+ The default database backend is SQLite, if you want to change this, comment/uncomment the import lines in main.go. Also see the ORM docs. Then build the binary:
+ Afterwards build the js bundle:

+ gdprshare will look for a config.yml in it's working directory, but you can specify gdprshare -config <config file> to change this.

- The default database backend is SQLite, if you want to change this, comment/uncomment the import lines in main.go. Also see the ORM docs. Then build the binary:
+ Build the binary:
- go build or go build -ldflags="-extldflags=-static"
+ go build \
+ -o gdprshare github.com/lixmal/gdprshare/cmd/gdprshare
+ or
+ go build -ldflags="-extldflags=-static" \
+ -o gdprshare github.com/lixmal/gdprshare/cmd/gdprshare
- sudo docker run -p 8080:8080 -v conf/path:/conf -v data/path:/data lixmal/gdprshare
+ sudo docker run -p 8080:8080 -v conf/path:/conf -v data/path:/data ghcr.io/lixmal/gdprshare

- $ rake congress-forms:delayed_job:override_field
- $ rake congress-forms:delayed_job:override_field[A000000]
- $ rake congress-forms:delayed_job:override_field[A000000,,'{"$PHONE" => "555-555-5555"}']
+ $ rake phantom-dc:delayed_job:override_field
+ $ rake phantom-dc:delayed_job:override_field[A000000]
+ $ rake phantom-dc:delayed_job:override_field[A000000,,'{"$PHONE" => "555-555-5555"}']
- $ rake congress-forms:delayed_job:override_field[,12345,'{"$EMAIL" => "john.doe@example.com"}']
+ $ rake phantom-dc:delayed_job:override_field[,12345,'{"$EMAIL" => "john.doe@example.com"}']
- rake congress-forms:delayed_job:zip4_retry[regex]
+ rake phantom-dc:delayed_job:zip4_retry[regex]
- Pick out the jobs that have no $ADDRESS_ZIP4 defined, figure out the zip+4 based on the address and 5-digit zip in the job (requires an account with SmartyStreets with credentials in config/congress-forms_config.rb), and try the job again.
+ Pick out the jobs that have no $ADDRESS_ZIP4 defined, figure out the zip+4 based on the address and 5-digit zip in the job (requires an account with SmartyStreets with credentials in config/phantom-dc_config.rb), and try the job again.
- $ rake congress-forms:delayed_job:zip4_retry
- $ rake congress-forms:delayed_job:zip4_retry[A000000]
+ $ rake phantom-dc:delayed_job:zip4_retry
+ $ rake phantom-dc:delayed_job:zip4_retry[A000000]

====================

▶ _Requirement_
Repeat the data. Keep every word the same.

▶ _Final answer_
+ The default database backend is SQLite, if you want to change this, comment/uncomment the import lines in main.go. Also see the ORM docs. Then build the binary:
+ Afterwards build the js bundle:

+ gdprshare will look for a config.yml in it's working directory, but you can specify gdprshare -config <config file> to change this.

- The default database backend is SQLite, if you want to change this, comment/uncomment the import lines in main.go. Also see the ORM docs. Then build the binary:
+ Build the binary:
- go build or go build -ldflags="-extldflags=-static"
+ go build \
+ -o gdprshare github.com/lixmal/gdprshare/cmd/gdprshare
+ or
+ go build -ldflags="-extldflags=-static" \
+ -o gdprshare github.com/lixmal/gdprshare/cmd/gdprshare
- sudo docker run -p 8080:8080 -v conf/path:/conf -v data/path:/data lixmal/gdprshare
+ sudo docker run -p 8080:8080 -v conf/path:/conf -v data/path:/data ghcr.io/lixmal/gdprshare

- $ rake congress-forms:delayed_job:override_field
- $ rake congress-forms:delayed_job:override_field[A000000]
- $ rake congress-forms:delayed_job:override_field[A000000,,'{"$PHONE" => "555-555-5555"}']
+ $ rake phantom-dc:delayed_job:override_field
+ $ rake phantom-dc:delayed_job:override_field[A000000]
+ $ rake phantom-dc:delayed_job:override_field[A000000,,'{"$PHONE" => "555-555-5555"}']
- $ rake congress-forms:delayed_job:override_field[,12345,'{"$EMAIL" => "john.doe@example.com"}']
+ $ rake phantom-dc:delayed_job:override_field[,12345,'{"$EMAIL" => "john.doe@example.com"}']
- rake congress-forms:delayed_job:zip4_retry[regex]
+ rake phantom-dc:delayed_job:zip4_retry[regex]
- Pick out the jobs that have no $ADDRESS_ZIP4 defined, figure out the zip+4 based on the address and 5-digit zip in the job (requires an account with SmartyStreets with credentials in config/congress-forms_config.rb), and try the job again.
+ Pick out the jobs that have no $ADDRESS_ZIP4 defined, figure out the zip+4 based on the address and 5-digit zip in the job (requires an account with SmartyStreets with credentials in config/phantom-dc_config.rb), and try the job again.
- $ rake congress-forms:delayed_job:zip4_retry
- $ rake congress-forms:delayed_job:zip4_retry[A000000]
+ $ rake phantom-dc:delayed_job:zip4_retry
+ $ rake phantom-dc:delayed_job:zip4_retry[A000000]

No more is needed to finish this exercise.